━━━ Entries supplied ━━━

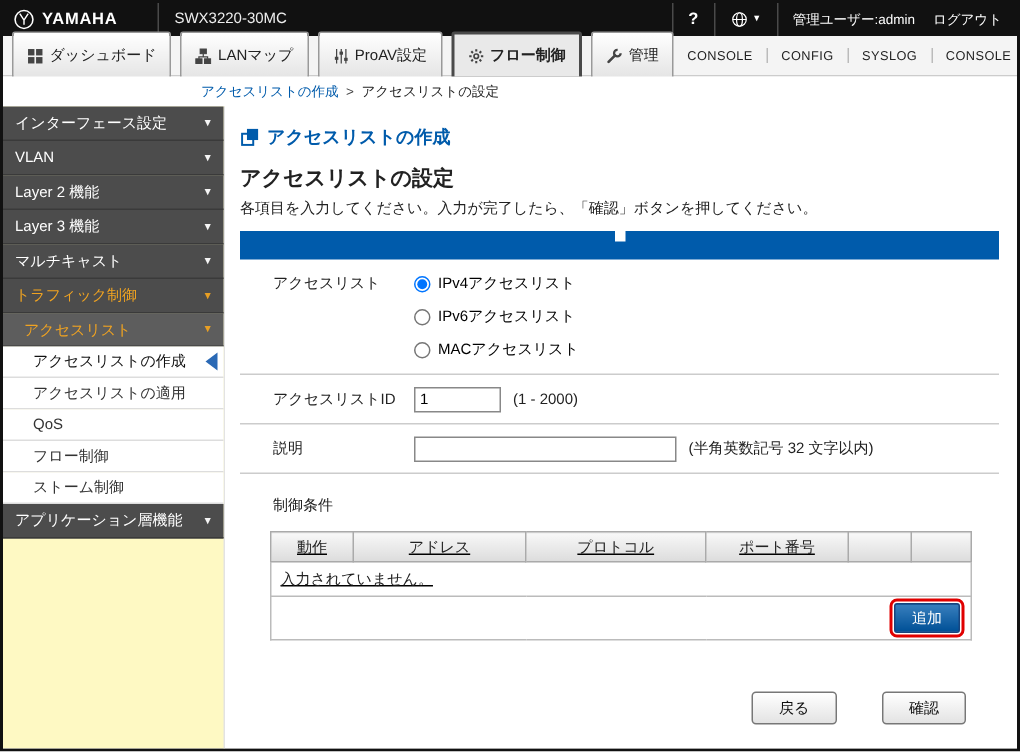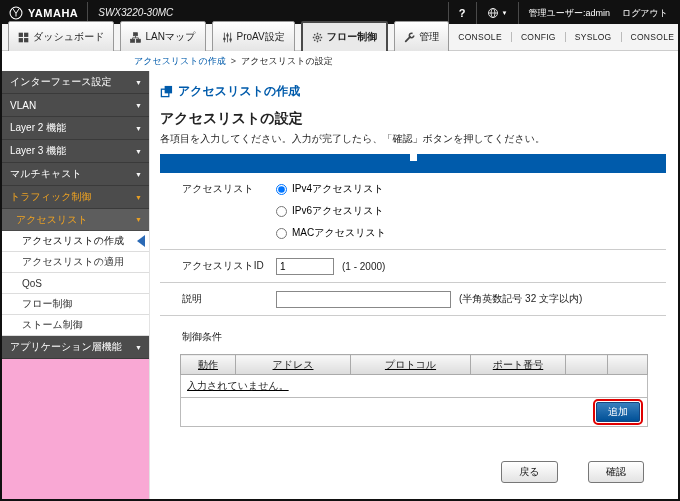"SWX3220-30MC" .model { font-style: italic -> none; margin-left: 9px -> 27px }
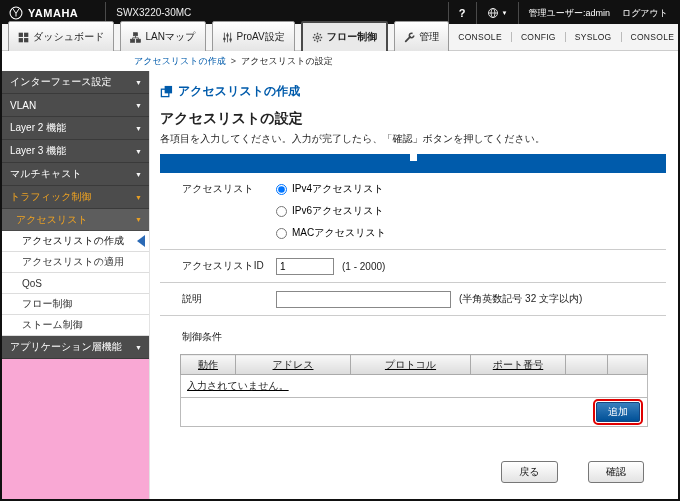"インターフェース設定" .sidebar { background: #f9a8d4 -> #fef9c3 }
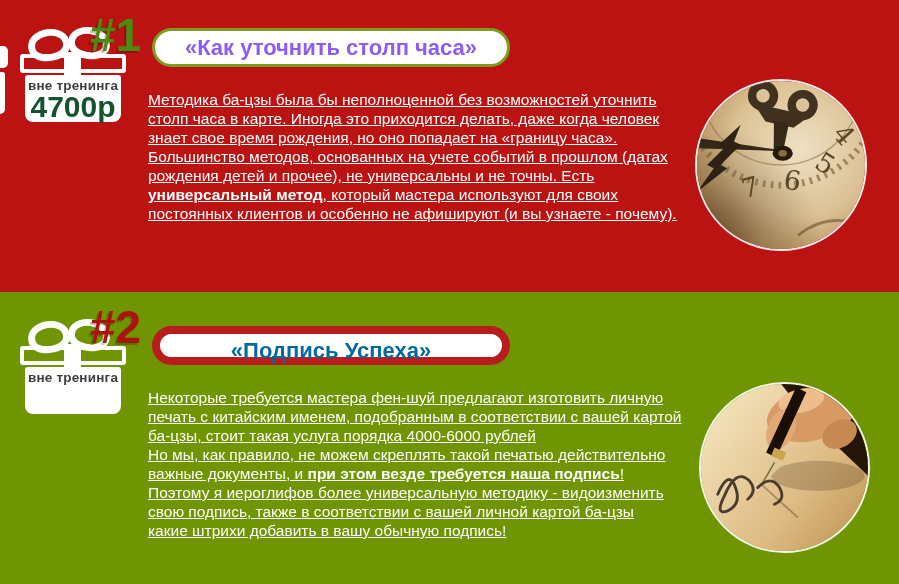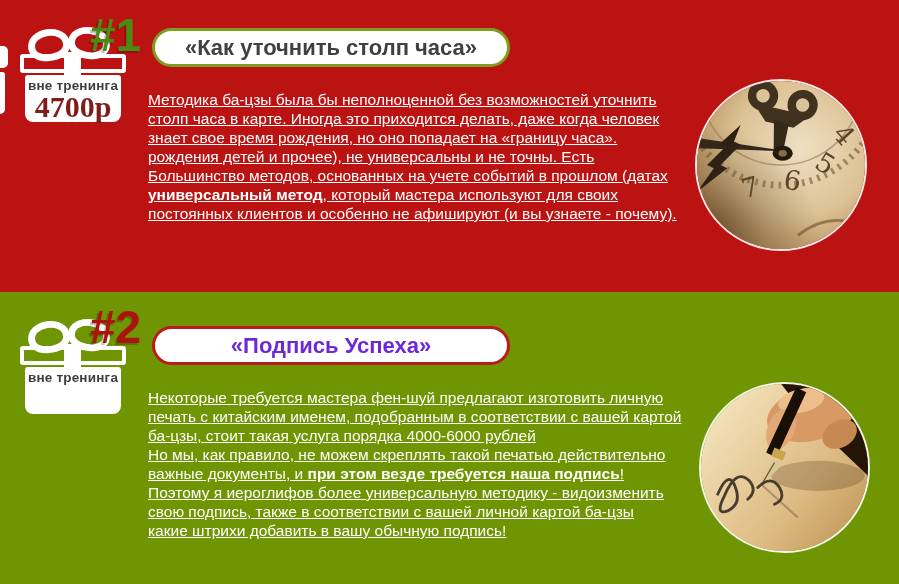"«Как уточнить столп часа»" .red .pill { color: #404040 -> #8b5cf6 }
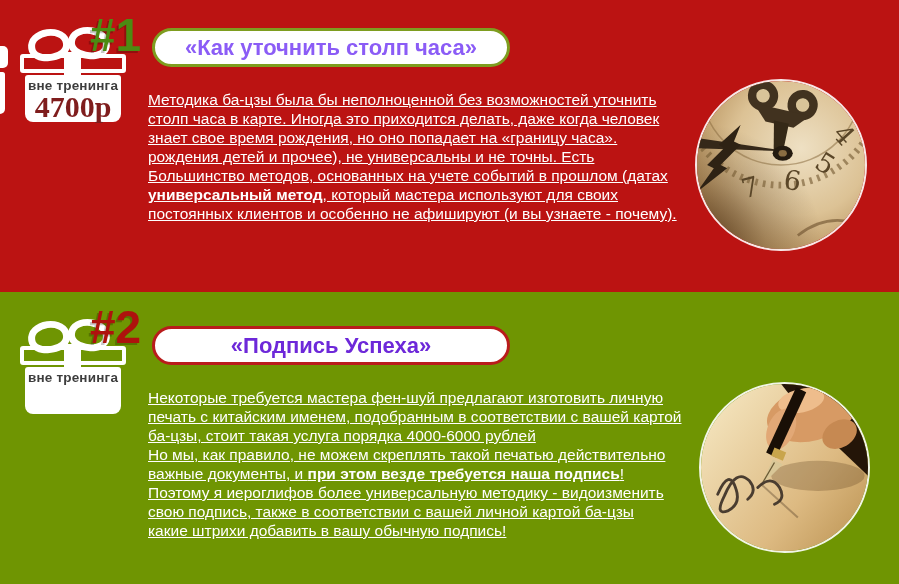"4700р" .red .gift .price { color: #7f1d1d -> #14532d; font-family: Liberation Serif, serif -> none }
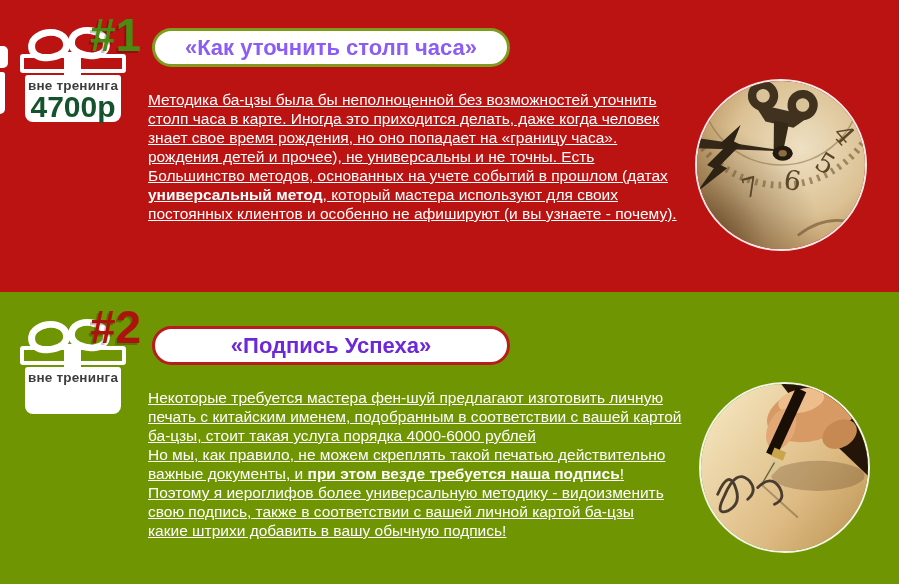"рождения детей и прочее), не" div { order: before "Большинство методов, основанных на учете" -> after "Большинство методов, основанных на учете" }
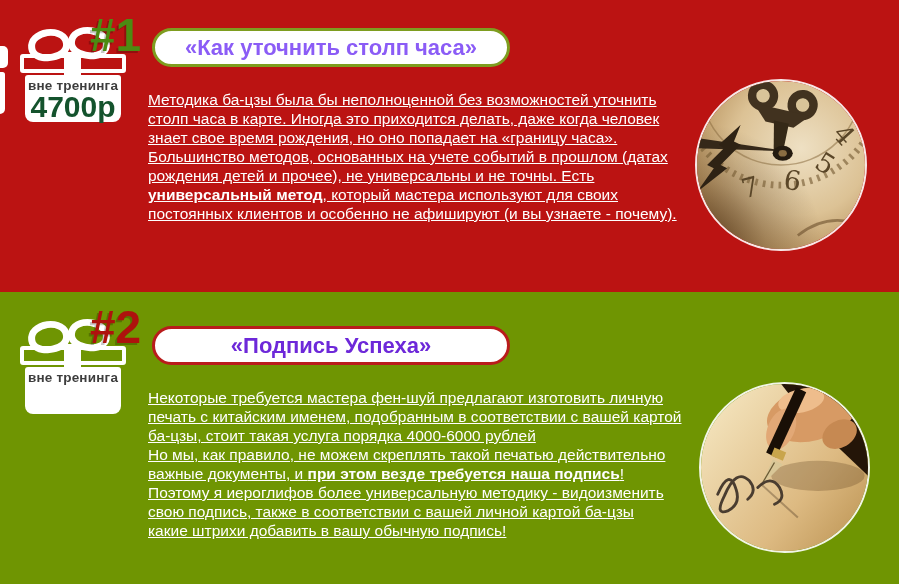"«Подпись Успеха»" .green .pill { border: 3px solid #b91c1c -> 8px solid #b91c1c; color: #6d28d9 -> #0369a1 }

━━━

Give back each entry exactly as it appears. Leave pictures out.

Solved problem:
"SWX3220-30MC" .model { font-style: italic -> none; margin-left: 9px -> 27px }
"インターフェース設定" .sidebar { background: #f9a8d4 -> #fef9c3 }
"«Как уточнить столп часа»" .red .pill { color: #404040 -> #8b5cf6 }
"4700р" .red .gift .price { color: #7f1d1d -> #14532d; font-family: Liberation Serif, serif -> none }
"рождения детей и прочее), не" div { order: before "Большинство методов, основанных на учете" -> after "Большинство методов, основанных на учете" }
"«Подпись Успеха»" .green .pill { border: 3px solid #b91c1c -> 8px solid #b91c1c; color: #6d28d9 -> #0369a1 }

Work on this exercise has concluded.